Mahkemenin verdiği karar, bir sözleşmenin ayıplı olduğu iddiasıyla açılan davanın tüketici mahkemelerinde görülmesi gerektiği şeklindeydi. Davanın asliye hukuk mahkemesinde görülmesi yanlıştı çünkü taraflar arasındaki hukuki ilişki eser sözleşmesinden kaynaklanıyordu ve dava açıldığı tarihte 4077 sayılı Tüketicinin Korunması Hakkında Kanun'un kapsamına girmiyordu. Kararda bahsedilen kanun maddeleri ise, 4822 sayılı Yasa ile değişik 4077 sayılı Tüketicinin Korunması Hakkında Kanun'un amaç, kapsam, mal tanımı, satıcı tanımı ve tüketici tanımı ile ilgili olan maddeleriydi (1. madde, 2. madde, 3. maddeler).
15. Hukuk Dairesi         2016/711 E.  ,  2017/826 K.

    "İçtihat Metni"

    Mahkemesi :Asliye Hukuk Mahkemesi

    Yukarıda tarih ve numarası yazılı hükmün temyizen tetkiki davacı vekili tarafından istenmiş ve temyiz dilekçesinin süresi içinde verildiği anlaşılmış olmakla dosyadaki kağıtlar okundu gereği konuşulup düşünüldü:

    - K A R A R -

    Dava, ayıp nedeniyle sözleşmenin feshi ile ödenen bedelin tahsili istemine ilişkin olup, mahkemenin davanın reddine dair kararı davacı vekili tarafından temyiz edilmiştir.
    Dava açıldığı tarihte yürürlükte bulunan 4822 sayılı Yasa ile değişik 4077 sayılı Tüketicinin Korunması Hakkında Kanun"un “Amaç” başlıklı 1. maddesinde yasanın amacı açıklandıktan sonra kapsam başlıklı 2. maddesinde “Bu kanun 1. maddesinde belirtilen amaçlarla mal ve hizmet piyasalarında tüketicinin taraflardan birini oluşturduğu her türlü tüketici işlemini kapsar” hükmüne yer verilmiş; Yasa"nın 3. maddesinde mal; alışverişe konu olan taşınır eşyayı, konut ve tatil amaçlı taşınmaz malları ve elektronik ortamda kullanılmak üzere hazırlanan yazılım, ses, görüntü ve benzeri gayri maddi malları ifade eder. "Satıcı" kamu tüzel kişileri de dahil olmak üzere ticari veya mesleki faaliyetleri kapsamında tüketiciye mal sunan gerçek veya tüzel kişileri kapsar.
    Kanun’un 3/e maddesinde tüketici, “bir mal veya hizmeti ticari veya mesleki olmayan amaçlarla edinen, kullanan veya yararlanan gerçek ya da tüzel kişi” olarak tanımlanmıştır.

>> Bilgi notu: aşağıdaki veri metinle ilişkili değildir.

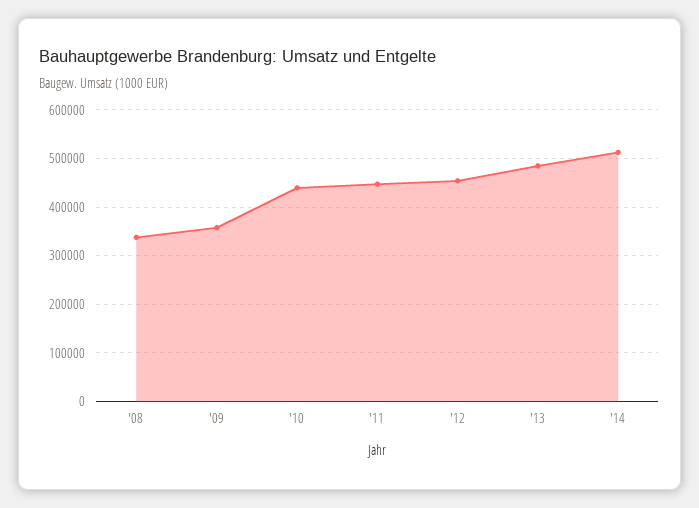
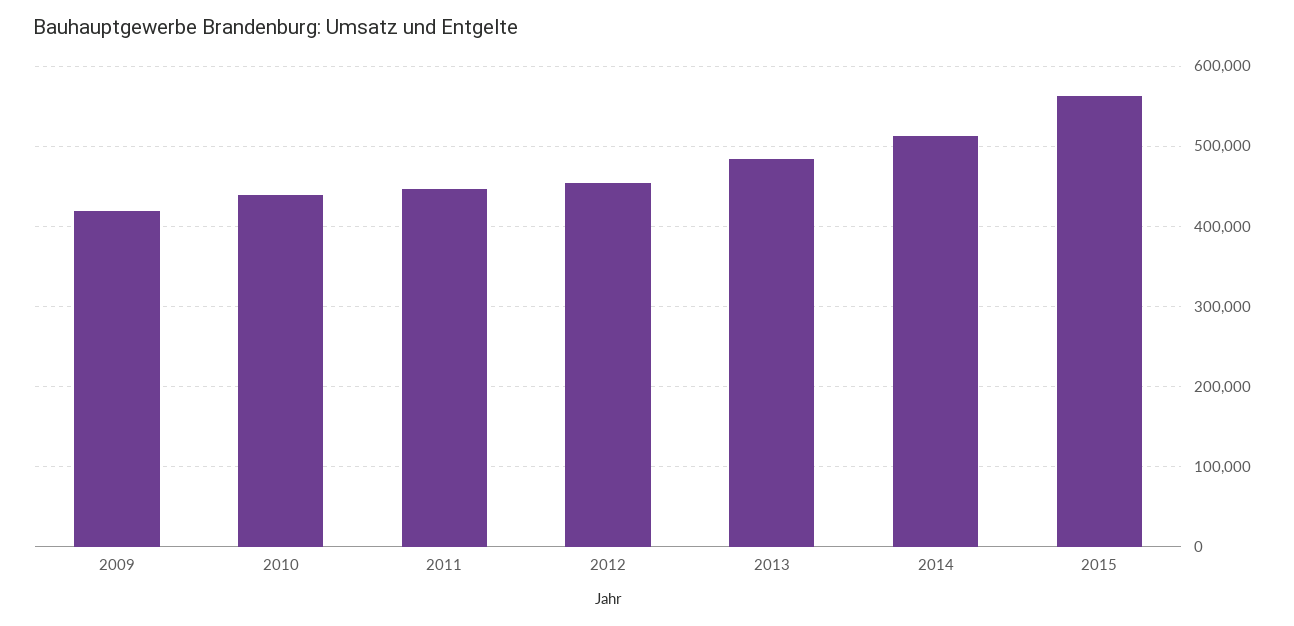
'08: 340000 -> none
'09: 360000 -> 420000
2015: none -> 560000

Bu tanımlamaya göre Yasa, hazır bir malı veya hizmeti satın alarak onu günlük yaşamında kullanan veya tüketen kişiyi korumaktadır. Bir başka deyişle Yasa kapsamına, dar kapsamlı mal ve hizmet ilişkileri olağan tüketim işleri alınmıştır. Aksi bir yorumun kabulü, üst düzey teknoloji ile gerçekleştirilen eser sözleşmesi ilişkilerinin dahi 4077 sayılı Yasa kapsamında kalmasını ve bunlardan kaynaklanan uyuşmazlıklara da Tüketici Mahkemelerinde bakılmasını gerektirir ki, bunun Yasa"nın amacına aykırı olduğu açıktır. Buna göre istisna sözleşmesinden doğan ilişkileri de 4077 sayılı Tüketicinin Korunması Hakkındaki Kanun hükümlerinin uygulanması hukuken olanaklı değildir. Nitekim Yargıtay Hukuk Genel
    Kurulu’nun 26.02.2003 gün ve 2003/15-127 E., 2003/102 K. sayılı kararında bu husus belirtilmiştir. Somut olayda, davacı iş sahibi, davalı yüklenici ile evine... marka PVC yapılması hususunda anlaştıklarını fakat yapılan PVC’lerin numuneden farklı olup... marka olmadığını dolayısıyla ayıplı ürün yapıldığını iddia etmiş; davalı yüklenici ise sözleşmeye uygun PVC yaptıklarını bu nedenle davanın reddini talep etmiştir. Mahkemece de kabul edildiği üzere taraflar arasındaki hukuki ilişki eser sözleşmesinden kaynaklandığından, dava açıldığı tarihte 6502 sayılı Yasa yürürlükte bulunmadığından tüketici mahkemesinin görevli olduğundan sözedilemez. Davada asliye hukuk mahkemesinin görevli olması nedeniyle davaya asliye hukuk mahkemesi sıfatıyla bakılarak esası hakkında karar verilmesi yerine tüketici mahkemesi sıfatıyla bakılarak esas hakkında karar verilmesi yerinde görülmemiş, kararın bozulması gerekmiştir.
    SONUÇ: Yukarıda açıklanan nedenlerle temyiz olunan hükmün BOZULMASINA, 6502 sayılı Kanun"un 73. maddesi gereğince tüketici mahkemeleri nezdinde tüketiciler, tüketici örgütleri ve Bakanlıkça açılacak davalar her türlü harçtan muaf olduğundan davacıdan harç alınmasına yer olmadığına, karar düzeltme yolu kapalı olmak üzere 28.02.2017 gününde oybirliğiyle karar verildi.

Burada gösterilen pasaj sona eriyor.